Stockbroker Barred For Continuing Education Cheating

April 20, 2012

Old fashioned studying -- a thing of the past?

According to the Financial Industry Regulatory Authority ("FINRA"), David A. Kennedy entered the securities industry in 2005; and for the relevant period of February 2009 until December 11, 2009, he was associated with MetLife Securities, Inc. ("MetLife").On August 14, 2009, FINRA received a Uniform Termination Notice for Securities Industry Registration (‘Form U5"), which stated that one of MetLife's operation managers had improperly assisted Kennedy and others at MetLife with its Firm Element continuing education ("CE") proficiency tests - prompting FINRA to investigate and subsequently file a Complaint on December 2, 2011.  FINRA Department of Enforcement v. David A. Kennedy (Complaint, December 2, 2012; Default Decision, April 17, 2012 / FINRA Disciplinary Proceeding No.20090192761-05).

Pursuant to FINRA Membership and Registration Rule 1120(b), Metlife required all registered persons to complete an internal, computer-based Firm Element CE program on an annual basis, which was composed of web-based courses and accompanying proficiency tests that were completed on the firm's internal computer system .  Certain courses were pre-assigned to registered individuals based upon the registrations that they held at the time of assignment

During July 2009, an Operations Manager purportedly provided him with the answers to the CE proficiency tests. In addition, Kennedy printed out answer sheets, which he was charged with providing to another registered representative to use while taking the same tests.
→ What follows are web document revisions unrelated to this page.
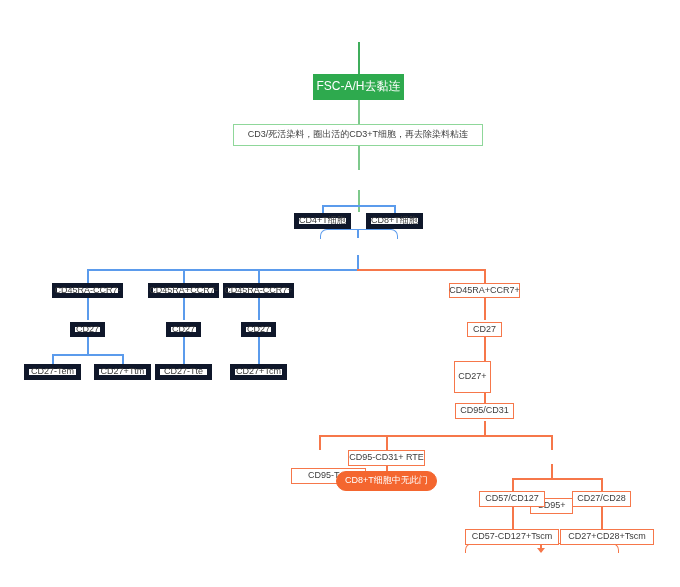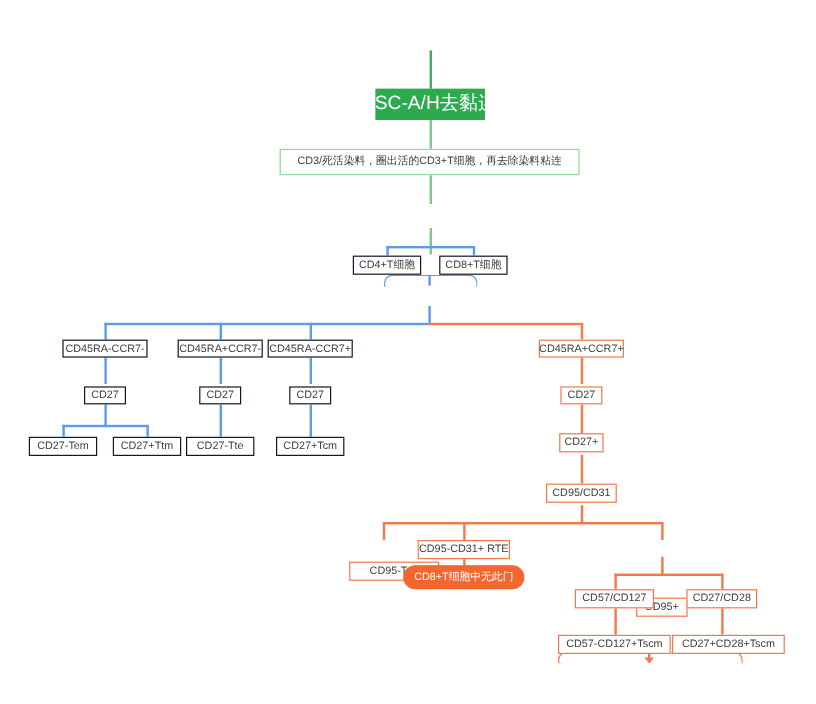--- a/index.html
+++ b/index.html
@@ -25,39 +25,39 @@
     display: flex;
     align-items: center;
     justify-content: center;
     text-align: center;
     white-space: nowrap;
     line-height: 1.1;
     z-index: 3;
     background: #ffffff;
   }
   .node.blue {
-    border: 1px solid #0f172a;
+    border: 5px solid #0f172a;
     color: #3c3c3c;
     font-size: 9px;
   }
   .node.orange {
     border: 1px solid #f6774a;
     color: #3c3c3c;
     font-size: 9px;
   }
   .node.greenline {
     border: 1px solid #8fd79a;
     color: #3c3c3c;
     font-size: 9px;
   }
   .node.green-fill {
     background: #2eaa4e;
     border: 1px solid #2eaa4e;
     color: #ffffff;
-    font-size: 16px;
+    font-size: 12px;
   }
   .node.blue-fill {
     background: #3d7ff0;
     border: 1px solid #3d7ff0;
     color: #ffffff;
     font-size: 9px;
   }
   .node.red-fill {
     background: #f0443a;
     border: 1px solid #f0443a;
@@ -200,21 +200,21 @@
   <div class="node blue" style="left:70px; top:322px; width:35px; height:15px;">CD27</div>
   <div class="node blue" style="left:166px; top:322px; width:35px; height:15px;">CD27</div>
   <div class="node blue" style="left:241px; top:322px; width:35px; height:15px;">CD27</div>
   <div class="node orange" style="left:467px; top:322px; width:35px; height:15px;">CD27</div>
 
   <div class="node blue" style="left:24px; top:364px; width:57px; height:16px;">CD27-Tem</div>
   <div class="node blue" style="left:94px; top:364px; width:57px; height:16px;">CD27+Ttm</div>
   <div class="node blue" style="left:155px; top:364px; width:57px; height:16px;">CD27-Tte</div>
   <div class="node blue" style="left:230px; top:364px; width:57px; height:16px;">CD27+Tcm</div>
 
-  <div class="node orange" style="left:466px; top:361px; width:37px; height:16px;">CD27+</div>
+  <div class="node orange" style="left:454px; top:361px; width:37px; height:32px;">CD27+</div>
 
   <div class="node orange" style="left:455px; top:403px; width:59px; height:16px;">CD95/CD31</div>
 
   <div class="node orange" style="left:291px; top:468px; width:75px; height:16px;text-align:center;">CD95-Tnv</div>
   <div class="node orange" style="left:348px; top:450px; width:77px; height:16px;">CD95-CD31+ RTE</div>
   <div class="node orange" style="left:530px; top:450px; width:43px; height:16px;margin-top:48px;">CD95+</div>
 
   <div class="node pill" style="left:336px; top:471px; width:101px; height:20px;">CD8+T细胞中无此门</div>
 
   <div class="node orange" style="left:479px; top:491px; width:66px; height:16px;">CD57/CD127</div>

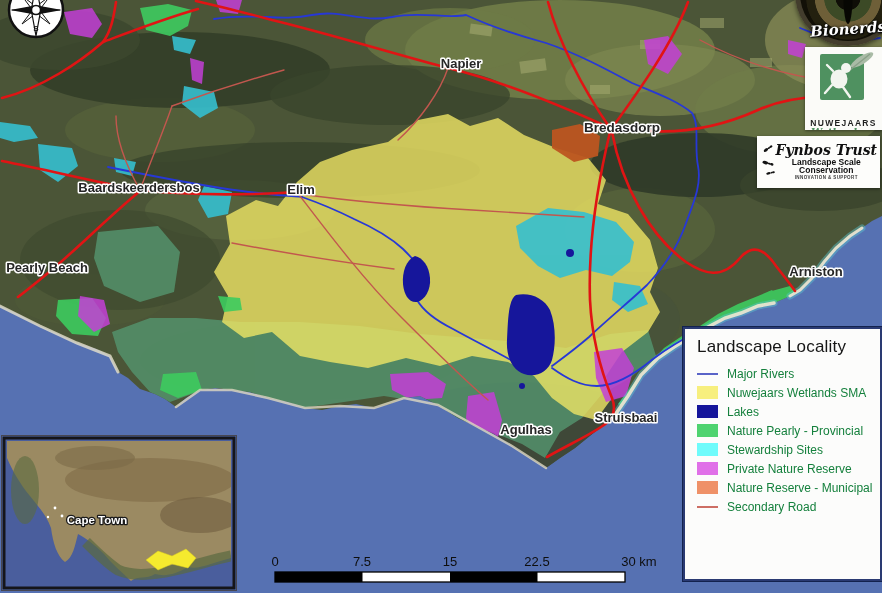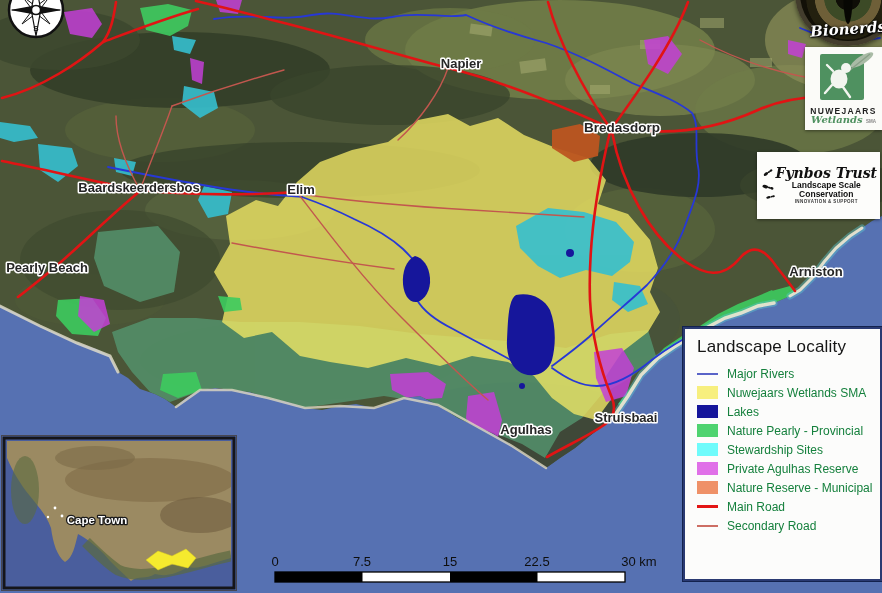--- a/index.html
+++ b/index.html
@@ -36,28 +36,28 @@
     background:radial-gradient(circle at 50% 55%, #0f0e07 0 17%, #3c4a26 18% 33%, #6e5f38 34% 46%, #23200f 47% 58%, #121007 59%);
     border:5px solid #433d2d;box-shadow:0 2px 5px rgba(0,0,0,.55);}
   .bionerds .slit{position:absolute;left:50%;top:16%;transform:translateX(-50%);
     width:9px;height:66%;background:#070703;border-radius:50% / 42%;}
   .bionerds .name{position:absolute;left:50%;bottom:3px;transform:translateX(-50%) rotate(-4deg);
     font-family:"DejaVu Serif",serif;font-style:italic;font-weight:bold;font-size:15px;color:#fff;
     text-shadow:0 1px 2px #000,0 0 3px #000,1px 1px 0 #111;white-space:nowrap;}
 
   .nuwe{position:absolute;left:805px;top:47px;width:77px;height:83px;background:#fbfbf8;
         box-shadow:0 1px 3px rgba(0,0,0,.45);text-align:center;overflow:hidden;}
-  .nuwe .l1{font-size:8.5px;font-weight:bold;letter-spacing:1.3px;color:#1f1f1f;margin-top:2px;}
+  .nuwe .l1{font-size:8.5px;font-weight:bold;letter-spacing:1.3px;color:#1f1f1f;margin-top:14px;}
   .nuwe .l2{font-family:"DejaVu Serif",serif;font-style:italic;font-weight:bold;font-size:10px;
             color:#4f9160;margin-top:-2px;}
   .nuwe .sup{font-size:4.5px;color:#888;font-style:normal;font-family:"Liberation Sans",sans-serif;}
 
-  .fynbos{position:absolute;left:757px;top:136px;width:123px;height:67px;background:#fdfdfb;
+  .fynbos{position:absolute;left:757px;top:136px;width:123px;height:52px;background:#fdfdfb;
           box-shadow:0 1px 3px rgba(0,0,0,.45);display:flex;align-items:center;box-sizing:border-box;
-          padding:2px 3px;margin-top:16px;}
+          padding:2px 3px;}
   .fynbos .txt{flex:1;text-align:center;line-height:1.05;}
   .fynbos .script{font-family:"DejaVu Serif",serif;font-style:italic;font-weight:bold;font-size:14px;
                   color:#101010;white-space:nowrap;}
   .fynbos .ls{font-size:8.5px;font-weight:bold;color:#101010;}
   .fynbos .inn{font-size:4.5px;font-weight:bold;color:#3a3a3a;letter-spacing:.4px;margin-top:1px;}
 </style>
 </head>
 <body>
 
 <div class="stage">
@@ -327,30 +327,26 @@
   <div class="lrow">
     <div class="lswatch" style="background-color: rgb(79, 211, 112);"></div>
     <span>Nature Pearly - Provincial</span>
   </div>
   <div class="lrow">
     <div class="lswatch" style="background-color: rgb(111, 251, 251);"></div>
     <span>Stewardship Sites</span>
   </div>
   <div class="lrow">
     <div class="lswatch" style="background-color: rgb(224, 112, 232);"></div>
-    <span>Private Agulhas Reserve</span>
+    <span>Private Nature Reserve</span>
   </div>
   <div class="lrow">
     <div class="lswatch" style="background-color: rgb(239, 145, 104);"></div>
     <span>Nature Reserve - Municipal</span>
   </div>
 
   <div class="lrow">
-    <div class="lline main" style="background-color: rgb(227, 21, 21);"></div>
-    <span>Main Road</span>
-  </div>
-  <div class="lrow">
     <div class="lline sec" style="background-color: rgb(205, 110, 100);"></div>
     <span>Secondary Road</span>
   </div>
 </div>
 
 </div>
 
 </body></html>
FINRA's Complaint alleged that in accepting the CE answers from the Operations Manager and also providing answer sheets to another registered representative, Kennedy had engaged in conduct that was inconsistent with high standards of commercial honor and just and equitable principles of trade and therefore violated FINRA Rule 2010.

Respondent Kennedy did not answer the Complaint and, thereafter, did not enter an appearance. Accordingly, FINRA's Department of Enforcement filed a Motion for Entry of Default Decision ("Default Motion"), which the Hearing Officer granted and resulted in the allegations being deemed admitted.

Although Enforcement recommended only a 60-day suspension and a $5,000 fine, the Hearing Officer apparently found exacerbating facts. In considering the sanctions to impose upon Kennedy, the Hearing Officer noted that:

Respondent clearly intended to cheat on the tests and assist others to do the same. The Hearing Officer finds no mitigating factors in the record. . .

Respondent did not just fail to complete MetLife's Firm Element program; he cheated on a required element of the program and attempted to help another registered person do the same. The Hearing Officer concludes that this conduct evidences such a complete disregard for FINRA's rules that a bar is necessary to protect the investing public.

Consequently, Kennedy was barred from associating with any FINRA-registered firm in any capacity.